3. Las causas pueden ser caprichosas, coyunturales y espasmódicas, pero entre ellas las puede haber sostenidas y estructurales. Las causas pequeñas bastarían por sí solas y Change.org hace ya un buen servicio a quien quiere promoverlas. Si, además, ayuda a que algunas de ellas pasen a ser causas más largas, voluminosas y estructurales, entonces será un extraordinario lugar de influencia social global.

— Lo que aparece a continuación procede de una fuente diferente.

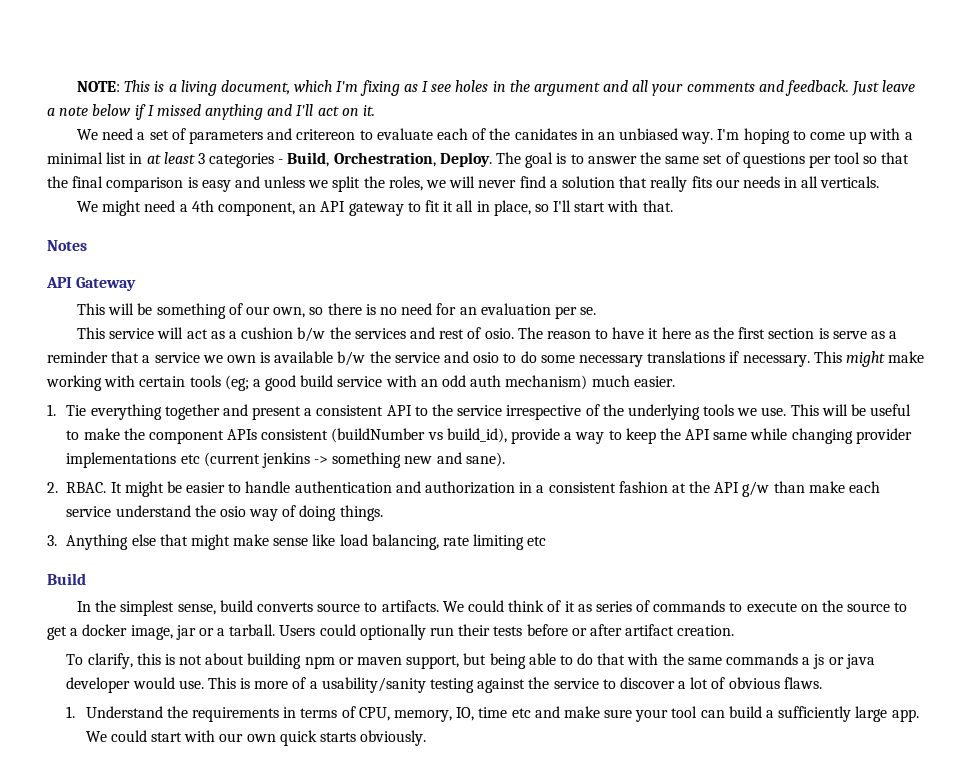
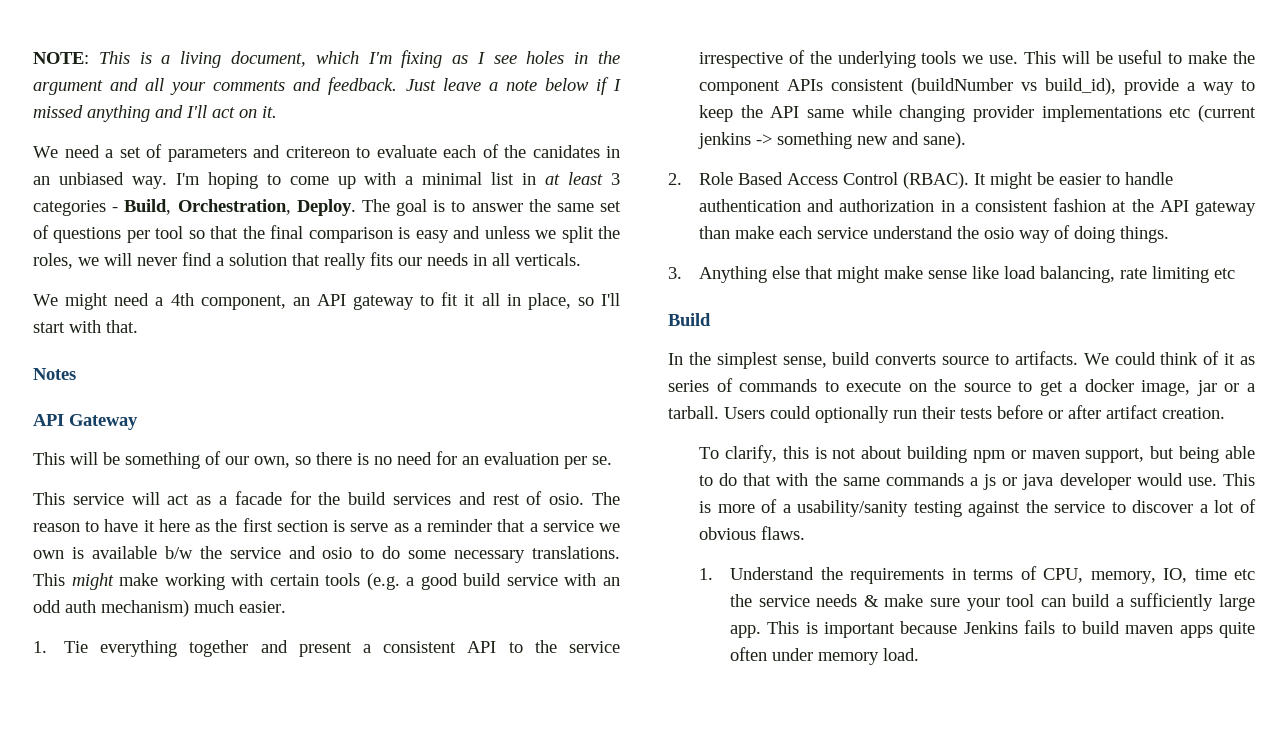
[241,327,351,342] cushion b/w the -> [234,491,387,505] facade for the build
[647,351,810,367] translations if necessary. -> [532,546,621,559] translations.
[224,375,249,391] (eg; -> [366,573,400,590] (e.g.
[66,482,107,493] RBAC. -> [698,172,969,189] Role Based Access Control (RBAC).
[742,481,770,497] g/w -> [1194,201,1256,216] gateway
[534,706,560,718] and -> [729,594,879,607] the service needs &
[85,730,427,746] We could start with our own quick starts obviously. -> [767,620,1255,638] [729,647,919,665] This is important because Jenkins fails to build maven apps quite often under memory load.

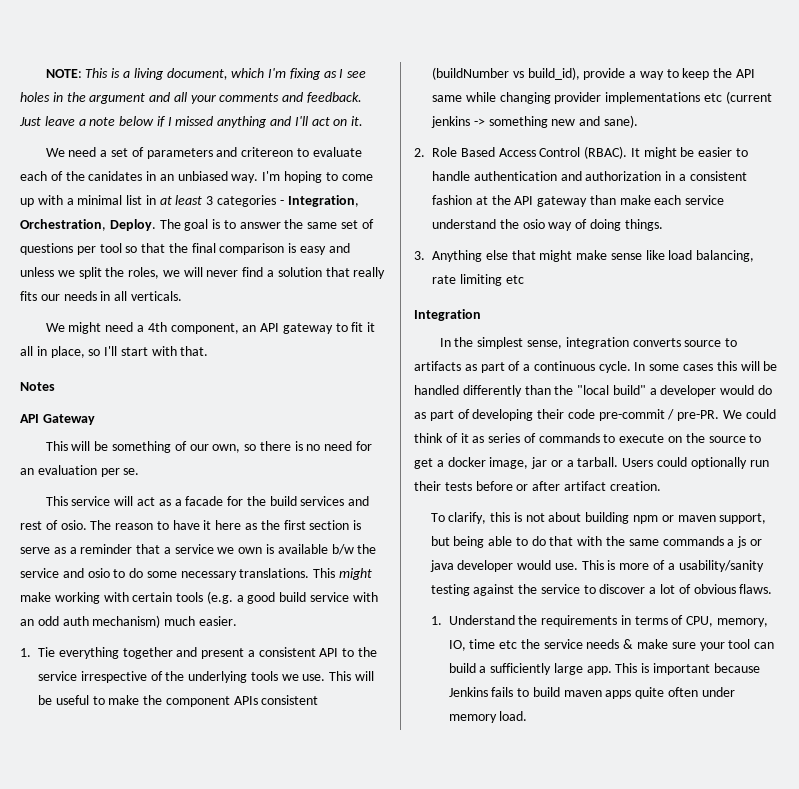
[124,199,172,215] Build, -> [287,195,359,207] Integration,
[668,313,711,326] Build -> [414,309,481,321] Integration
[832,352,871,365] build -> [565,337,629,349] integration
[1014,351,1078,365] artifacts. -> [414,361,778,373] [414,385,773,397] [414,409,720,421] artifacts as part of a continuous cycle. In some cases this will be handled differently than the "local build" a developer would do as part of developing their code pre-commit / pre-PR.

4. Para ello, sugiero yo, no basta con pedir. Hay que exigir. Hay que desafiar. Por ejemplo, “si el día x los directivos de Bankia no renuncian todos ellos a sus indemnizaciones millonarias, habrá 20.000 tipos que retirarán sus ahorros.” Y así sucesivamente. Es necesario elegir bien al adversario, como hace la gente que inicia peticiones en Change.org. Pero también hay que perseguirle, acorralarle; resistir pacíficamente ante él, molestando. Recibir 20.000 peticiones por correo electrónico es molesto como una mosca, pero 20.000 retiradas de 2.000 euros son 40 millones menos en la caja de repente. Por cierto, dice Francisco y estoy muy de acuerdo, que el gran invento es, paradógicamente, el uso masivo de ese “viejo” utensilio que es el correo electrónico, porque, añado yo, es interruptivo, se cuela en tu vida aunque no quieras, en cirto modo como la radio o la tele.

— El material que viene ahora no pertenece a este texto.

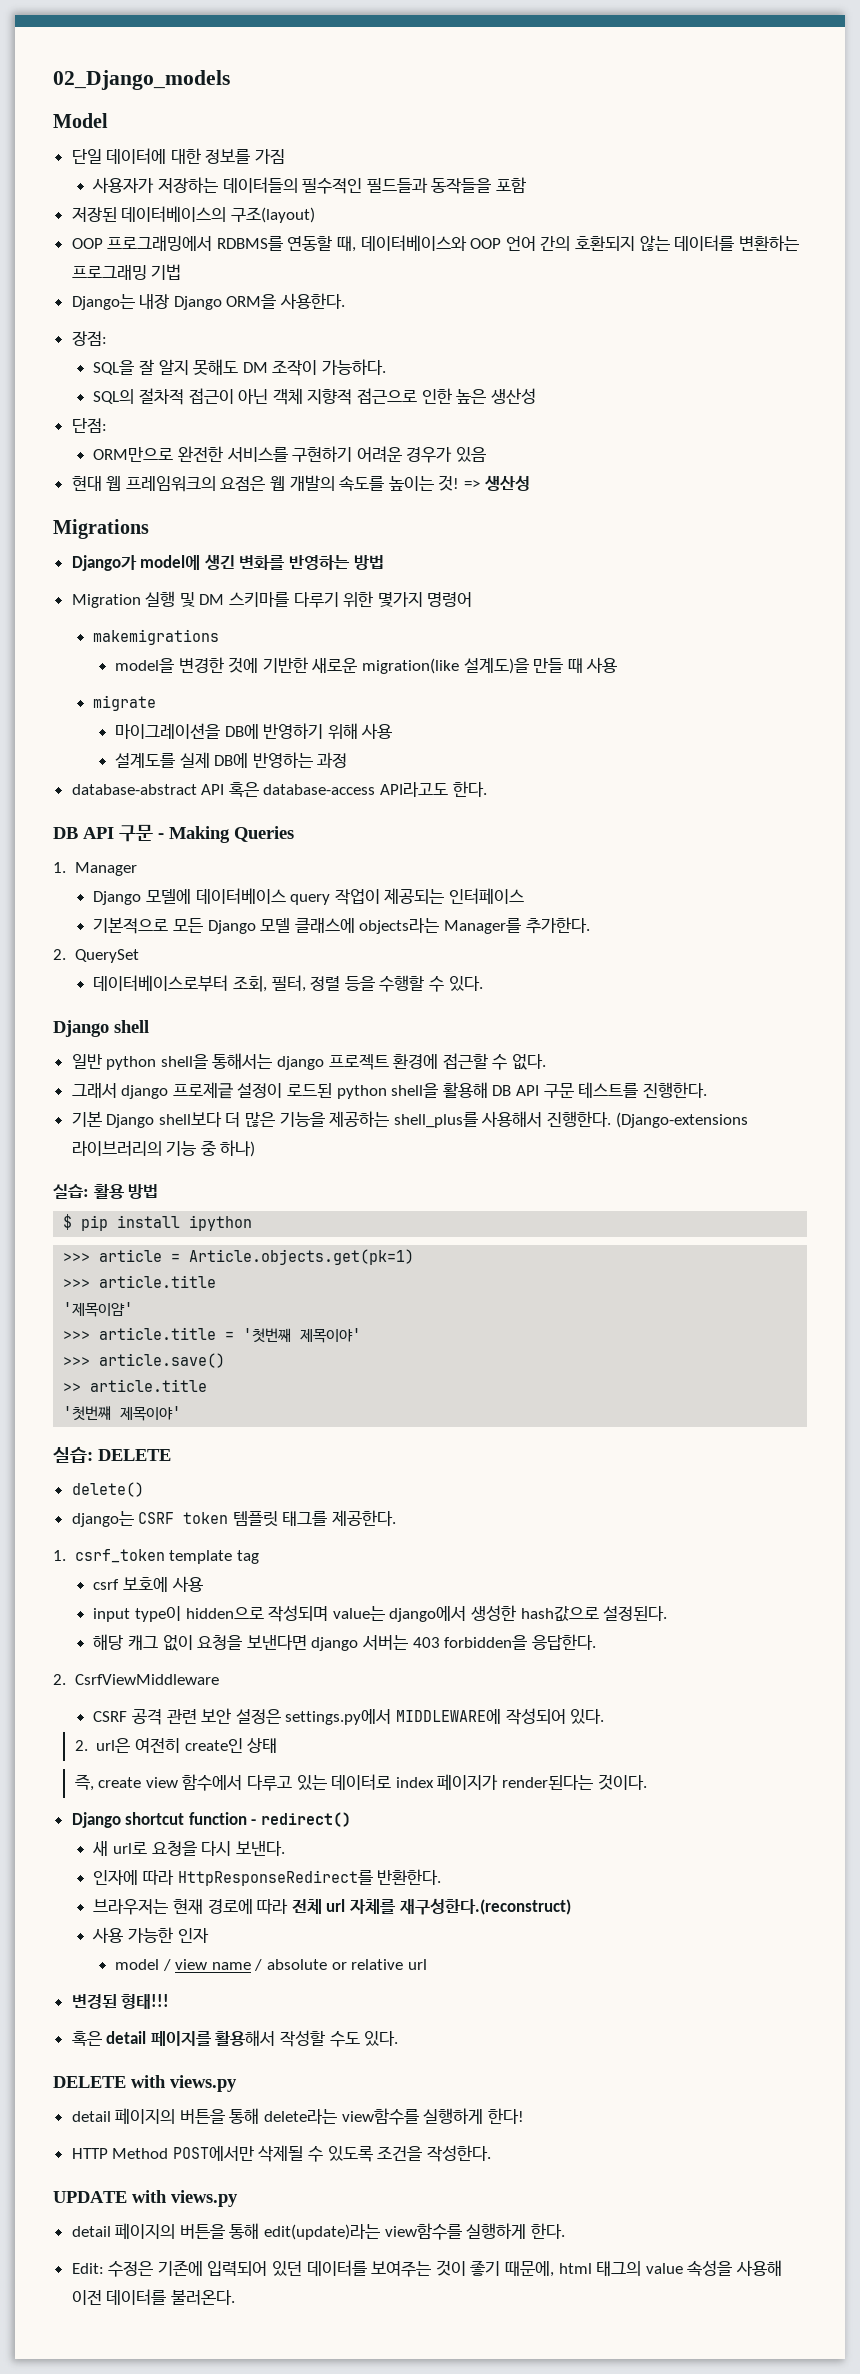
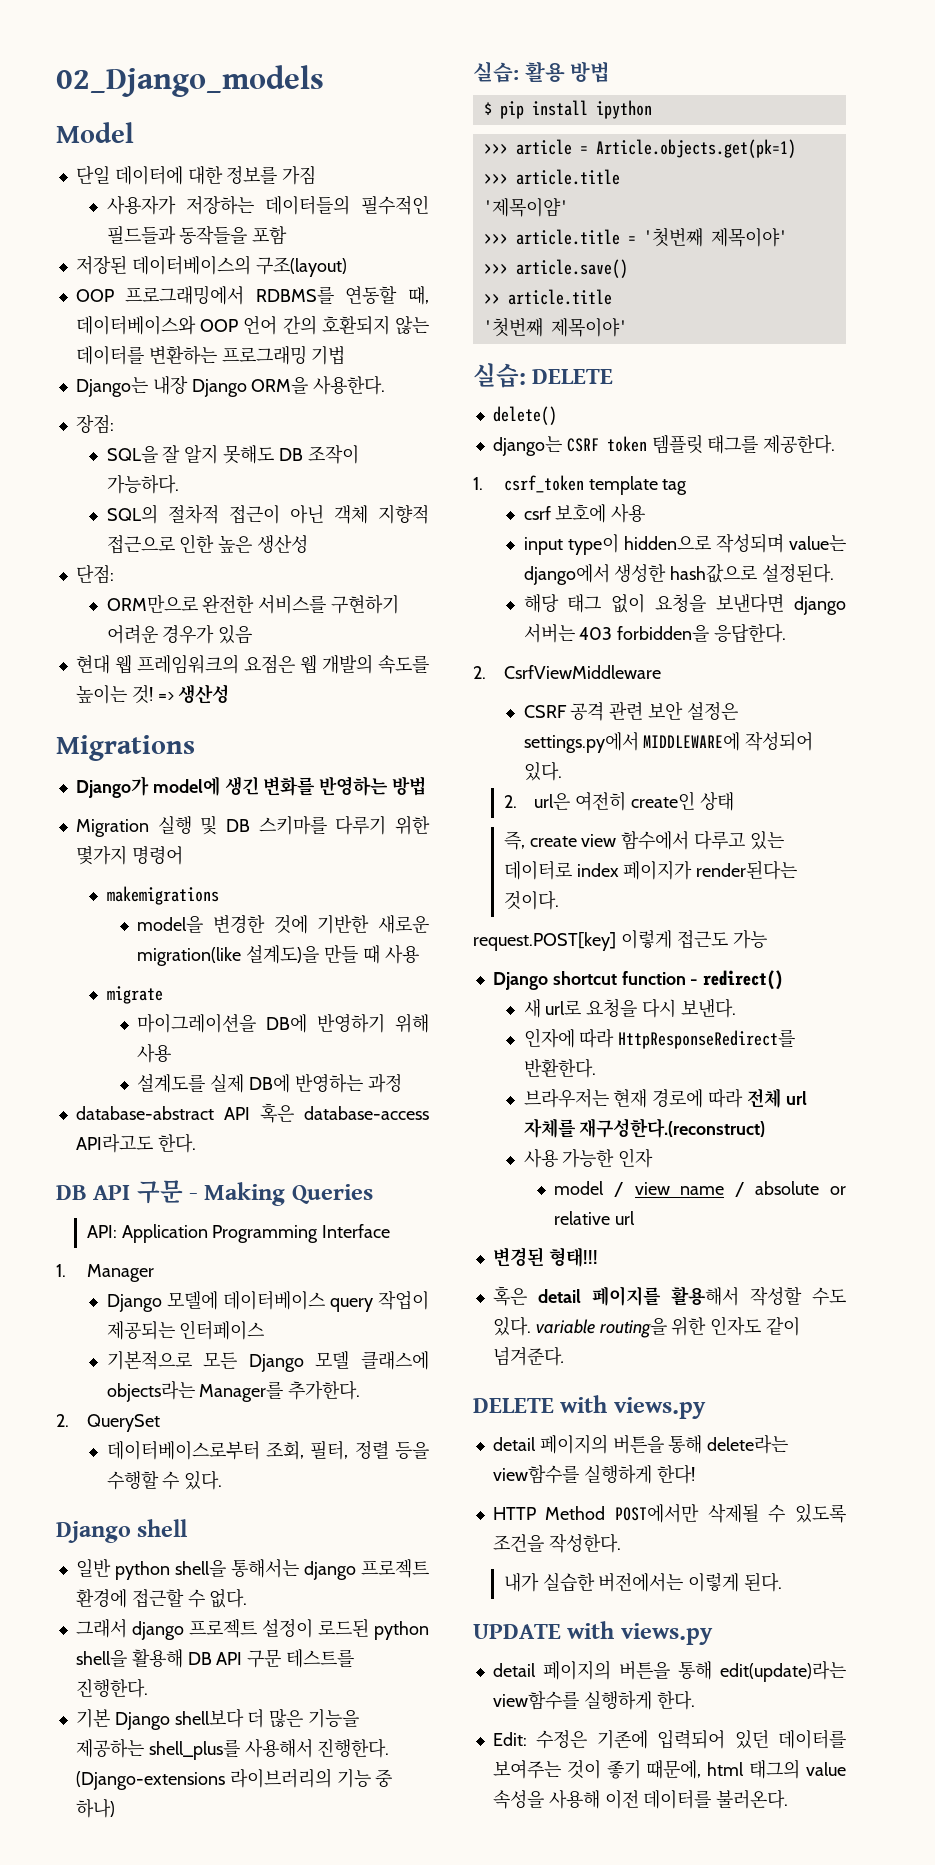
[242,362,268,373] DM -> [278,448,303,461] DB
[199,594,225,605] DM -> [225,819,250,832] DB
(294, 834) none -> [86,1224,391,1243] // API: Application Programming Interface
[172,1082,233,1099] 프로제긑 -> [188,1619,257,1638] 프로젝트
[63,1406,112,1421] '첫번쨰 -> [483,317,543,337] '첫번째
[127,1635,158,1650] 캐그 -> [567,594,602,613] 태그
(647, 1782) none -> [473,930,767,951] // request.POST[key] 이렇게 접근도 가능
(399, 2038) none -> [535,1316,801,1338] [492,1346,565,1366] variable routing을 위한 인자도 같이 넘겨준다.
(491, 2153) none -> [503,1572,783,1592] // 내가 실습한 버전에서는 이렇게 된다.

5. Internet y la vida real son la misma cosa. Por eso las acciones de sofá deben ser completadas con convocatorias de calle y con esa tan emocionante sensación de sentirse parte de un colectivo que hace cosas y que se compromete y arriesga por ellas. Quedarse en Internet puede ser tan inútil como absurdo no contar con la red. Nada puede sustituir al contacto cara a cara y la actividad física del grupo. Precisamente hoy The Democratic Strategist envía un interesante memorando en el que explica, en texto de Andrew Levison, cómo Working America, la poderosa organización progresista de movilización, mantiene causas en el tiempo, sin someterse a los caprichos del día a día, y cómo Internet, siendo una herramienta maravillosa no puede sustituir a la actividad física y personal de sus activistas para lograr cambios importantes y sostenidos. Sólo así, con un verdadero, auténtico y sostenido movimiento de base, de grassroots, puede competirse con la abundancia de recursos de los conservadores, que de otra manera sólo percibirán el activismo como pequeños pellizquitos de monja.

Deseo de verdad que Change.org sirva como plataforma para muchos activistas valientes y comprometidos, y también, por qué no, a los que lo son menos. (El sashimi, excelente. Gracias, amigos).